I understand the school board is under increasing pressure due to the failure of Prop A. TKC chose to shed light on Prop A by writing a news piece as well as a staff editorial about the school board’s failure to share much-needed information about the debt with the community. Eden has nothing to do with our coverage– especially our decision to cover this issue that we felt was important to the community because it greatly affected our school. However, Miller chose to take to Twitter to attack Eden publicly about a sidebar on the same page as the staff editorial. In this sidebar, TKC wanted to answer common misconceptions about where money was used regarding the new journalism building and the Walker Natatorium. The question posed was, “Why does KHS need money when they have a $2.5 million journalism center and $10 million pool?” to which The Call responded, “Both the pool and the journalism center were private donations made to the school meaning the money afforded for those buildings could only be used for those buildings.”

Miller failed to contact me, the editor-in-chief, about his grievances with our sidebar. It is Call protocol that I am the first person someone should contact, if they have an issue or concern with our magazine. We always welcome criticism of our pieces because it makes us better journalists. But instead of sending an email or writing a letter to the editor, Miller chose to contact Eden, who had nothing to do with our coverage, through a tweet.

Miller’s attack began in response to Eden’s daily leadership tweet early Friday morning, “There are two kinds of people, those who do the work and those who take the credit.
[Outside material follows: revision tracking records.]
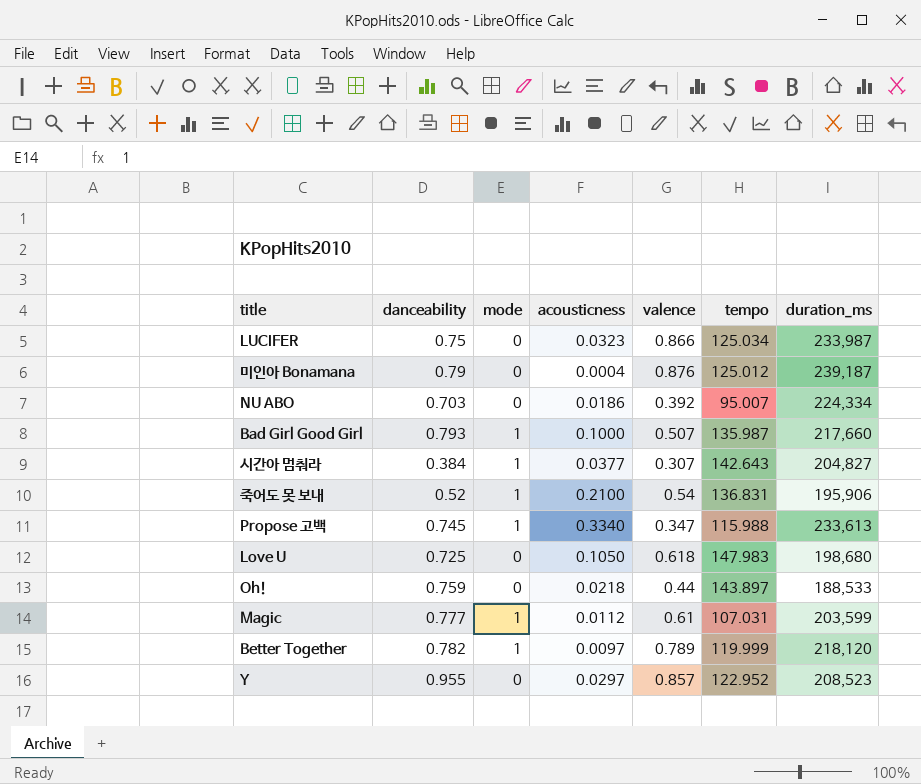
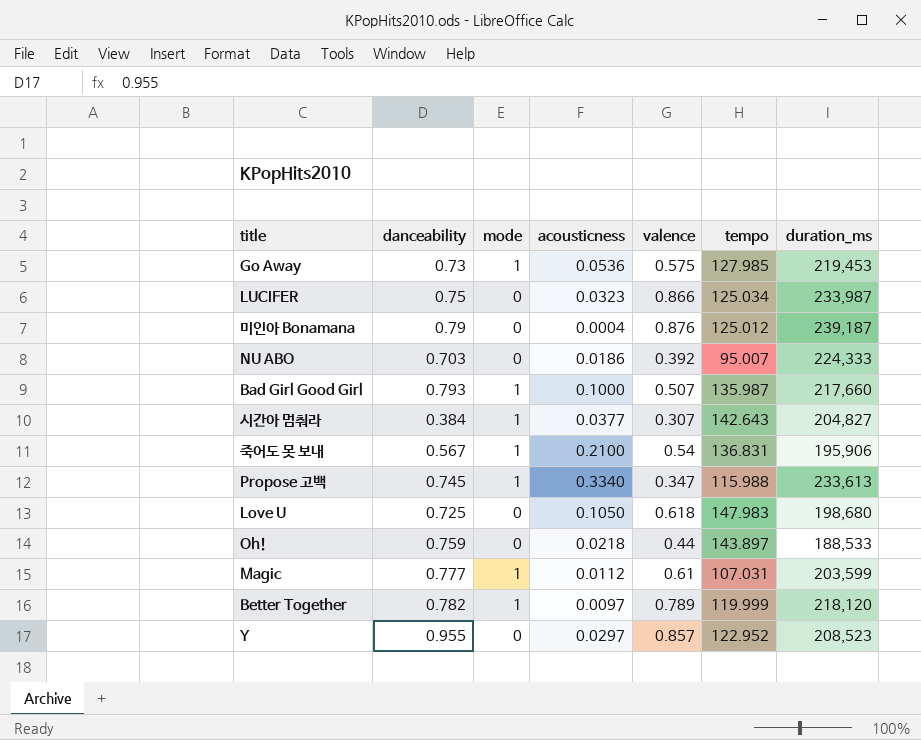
row Go Away: none -> 0.73 | 1 | 0.0536 | 0.575 | 127.985 | 219,453
NU ABO | duration_ms: 224,334 -> 224,333
죽어도 못 보내 | danceability: 0.52 -> 0.567

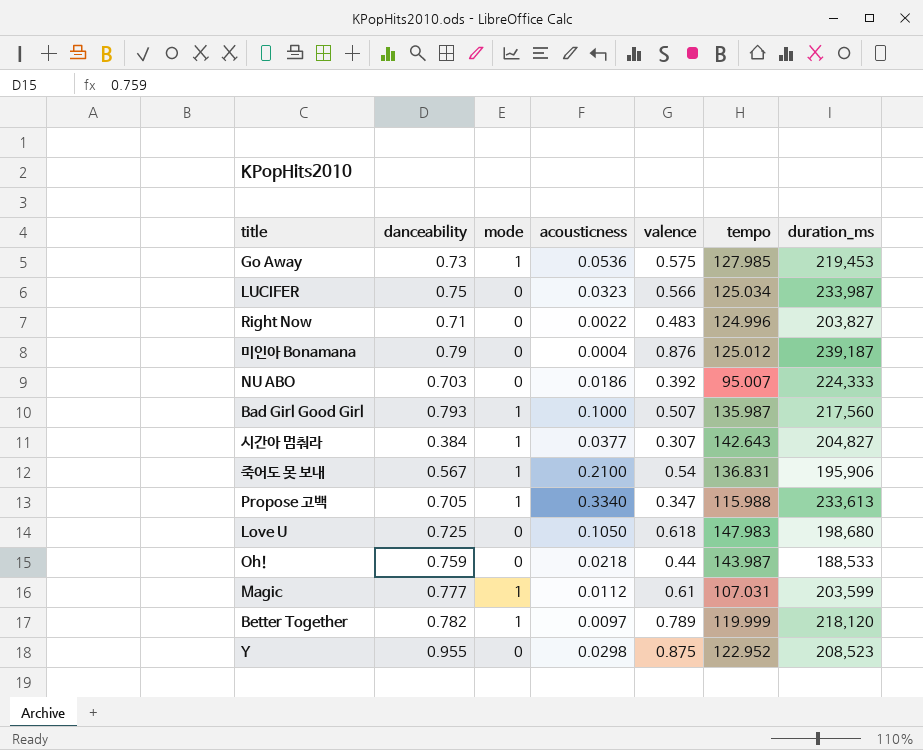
LUCIFER | valence: 0.866 -> 0.566
row Right Now: none -> 0.71 | 0 | 0.0022 | 0.483 | 124.996 | 203,827
Bad Girl Good Girl | duration_ms: 217,660 -> 217,560
Propose 고백 | danceability: 0.745 -> 0.705
Oh! | tempo: 143.897 -> 143.987
Y | acousticness: 0.0297 -> 0.0298
Y | valence: 0.857 -> 0.875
Try to be in the first group– less competition,” with the hashtag “SJquote.”

Miller responded with, “Then don’t forget to give credit to Scott Anderson and those who worked to fund improvements to the J-Center; not all donations.”

The Call recognizes those who helped give us an absolutely stunning building where we can grow and improve. We even shared a video of our building at a national journalism conference to show people how lucky we are.
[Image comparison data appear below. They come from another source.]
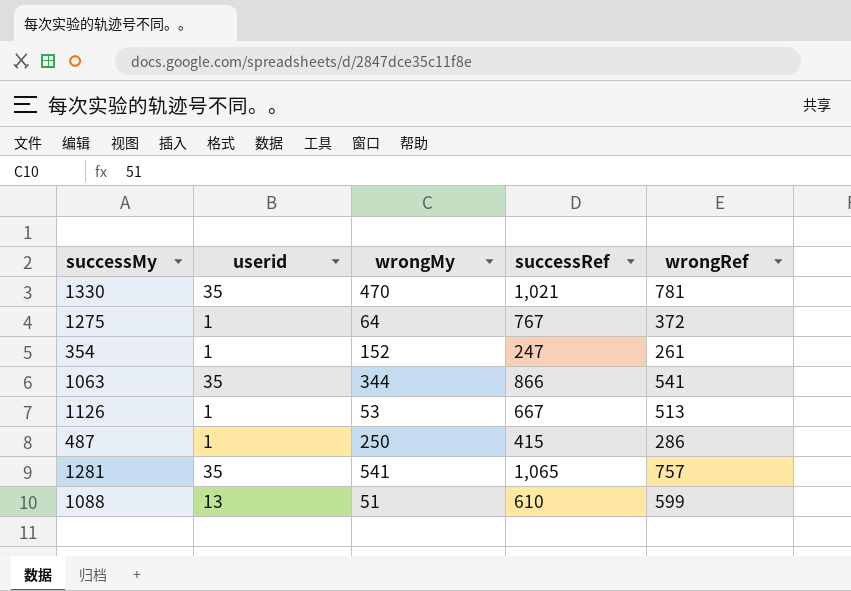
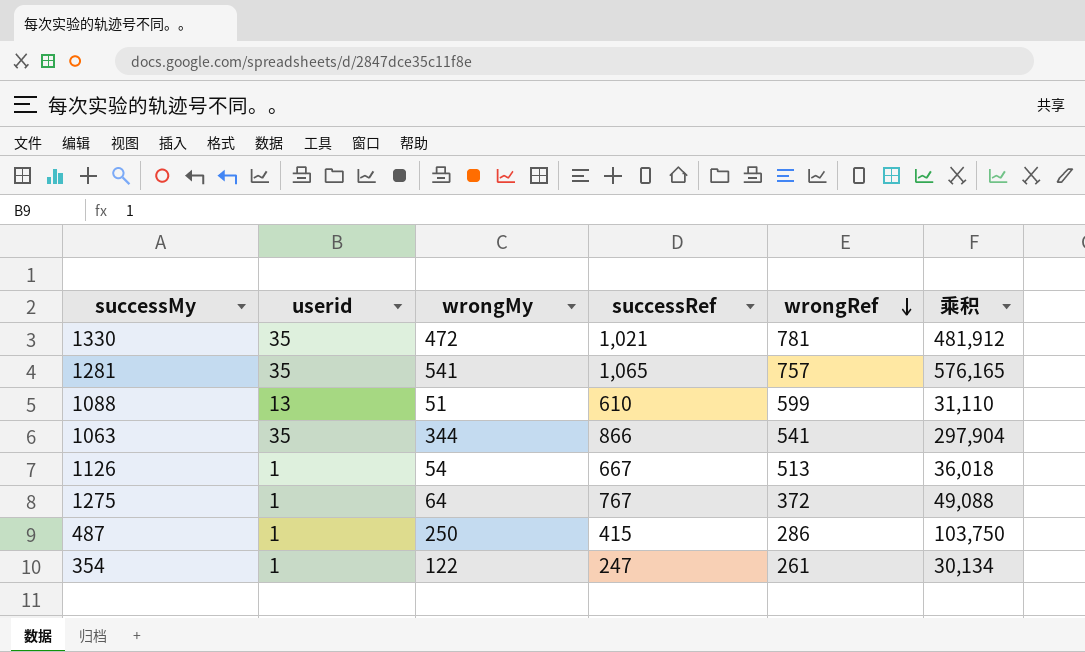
row order: none -> wrongRef descending
column 乘积 | formula: none -> [wrongMy] * [successRef]
1330 | wrongMy: 470 -> 472
1126 | wrongMy: 53 -> 54
354 | wrongMy: 152 -> 122

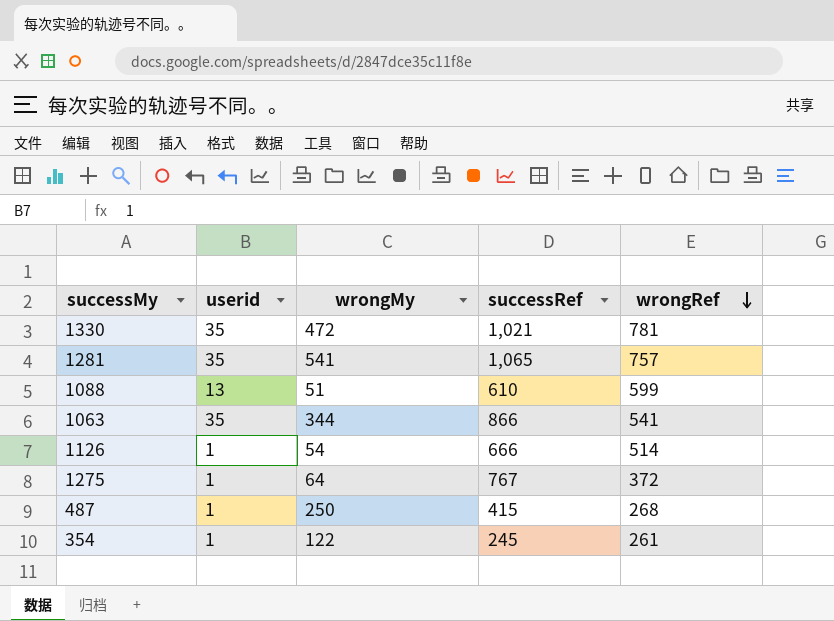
column 乘积 | formula: [wrongMy] * [successRef] -> none
1126 | successRef: 667 -> 666
1126 | wrongRef: 513 -> 514
487 | wrongRef: 286 -> 268
354 | successRef: 247 -> 245

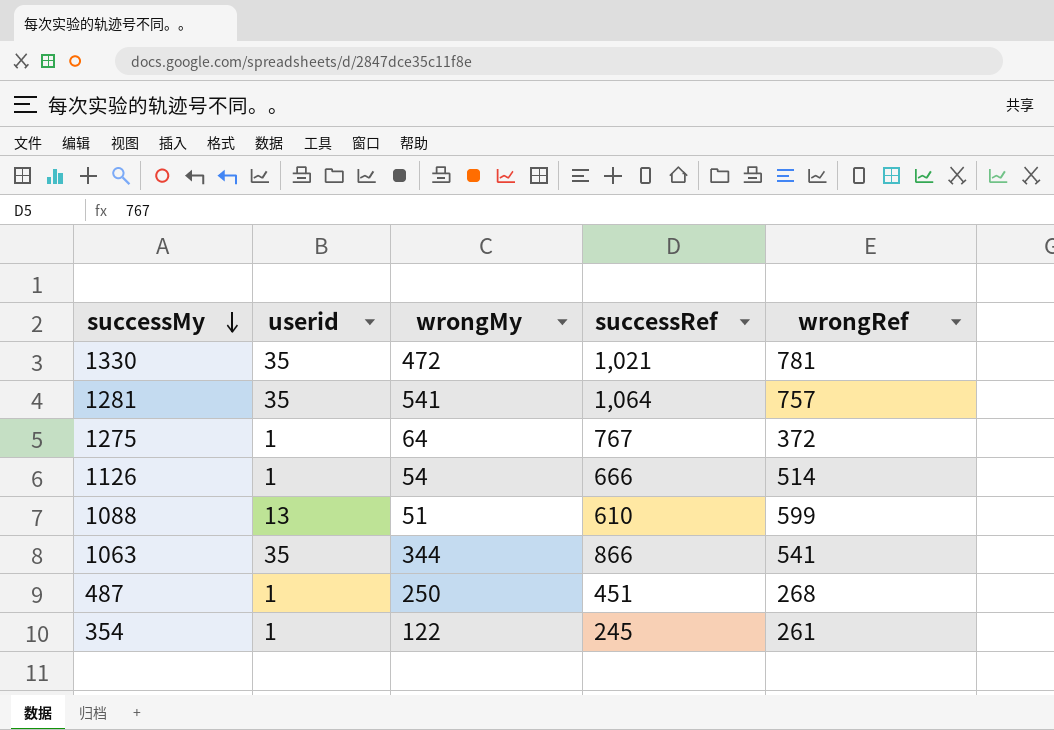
row order: wrongRef descending -> successMy descending
1281 | successRef: 1,065 -> 1,064
487 | successRef: 415 -> 451

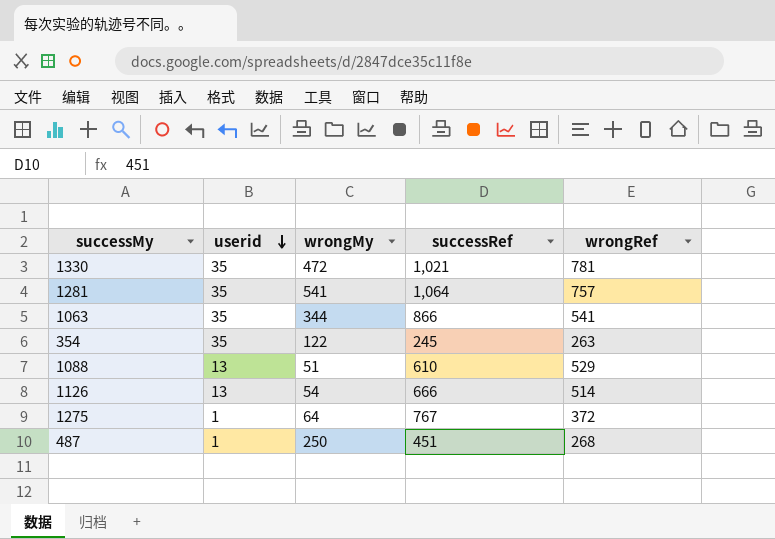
row order: successMy descending -> userid descending
354 | userid: 1 -> 35
354 | wrongRef: 261 -> 263
1088 | wrongRef: 599 -> 529
1126 | userid: 1 -> 13

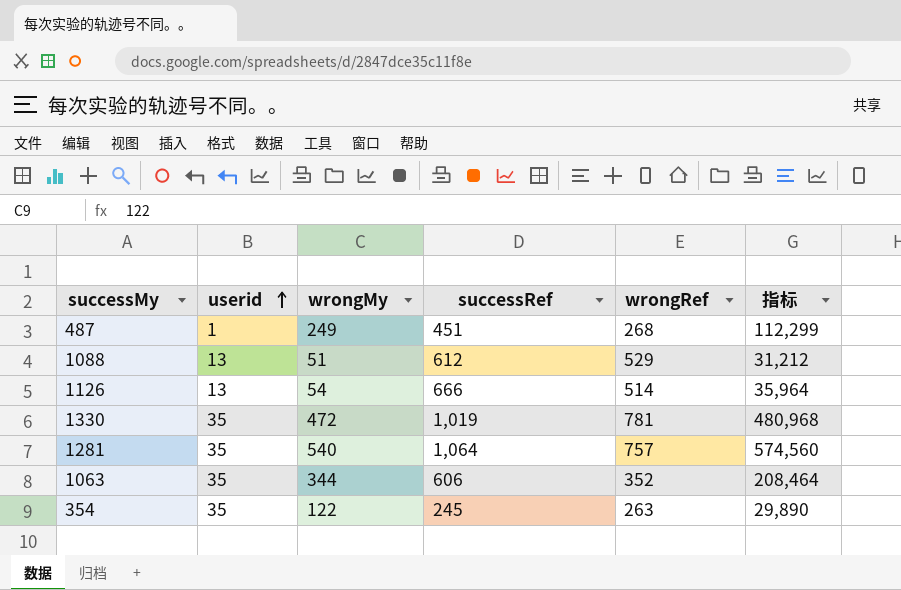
row order: userid descending -> userid ascending
column 指标 | formula: none -> [wrongMy] * [successRef]
row 1275: 1 | 64 | 767 | 372 -> none
487 | wrongMy: 250 -> 249
1088 | successRef: 610 -> 612
1330 | successRef: 1,021 -> 1,019
1281 | wrongMy: 541 -> 540
1063 | successRef: 866 -> 606
1063 | wrongRef: 541 -> 352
However, the point of our piece was not to talk about our journalism building but rather the failed attempts by the school board to pass Prop A. Miller analyzed a very small part of our page, took a tweet out of context and ran with it, not caring who he bullied along the way.

Many times throughout the Twitter fight, I found myself laughing and thinking it was a joke. At one point in time, I actually thought someone had hacked Miller’s account and was creating jibber-jabber. But no, it was the real deal. Eden, following Call protocol, suggested Miller contact me, if he had an issue with our story. Instead of contacting me or emailing me in a professional manner, he then tagged me in his response to Eden, suggesting he contact me stating, “I’ll ask that EIC give credit where due.”

I ignored the tweet, and maybe Eden should have as well because clearly a public battle on Twitter wasn’t the best idea. But then, just before 8 p.m., eight hours after Eden’s last tweet, Miller attacked Eden for being a Duke fan. Miller accused Eden of being a “smug Dukie wannabe” and that just didn’t sit too well with me and plenty of other KHS students, alumni and teachers. Many took to Twitter in defense of Eden, saying he was the greatest teacher they had ever had while calling Miller immature and unprofessional.

In retrospect, Twitter was too public of a forum for this discussion and the manner in which it was discussed by Miller was unprofessional. If Miller had kindly described his issues with our writing, I would have gladly accepted it. However, angry Twitter tirades are not advantageous for anybody. And if only he had learned that little piece of advice all those years ago, we could have avoided this mess altogether.

Editors note: On Monday afternoon, E.J. Miller tweeted the following: “I have sent the follow statement directly to @cmeden: I regret that my comments devolved into an ad hominem attack. For that I apologize. If there is any suggestion that my comments on Friday were directed to KHS kids, be assured that was not my intention.”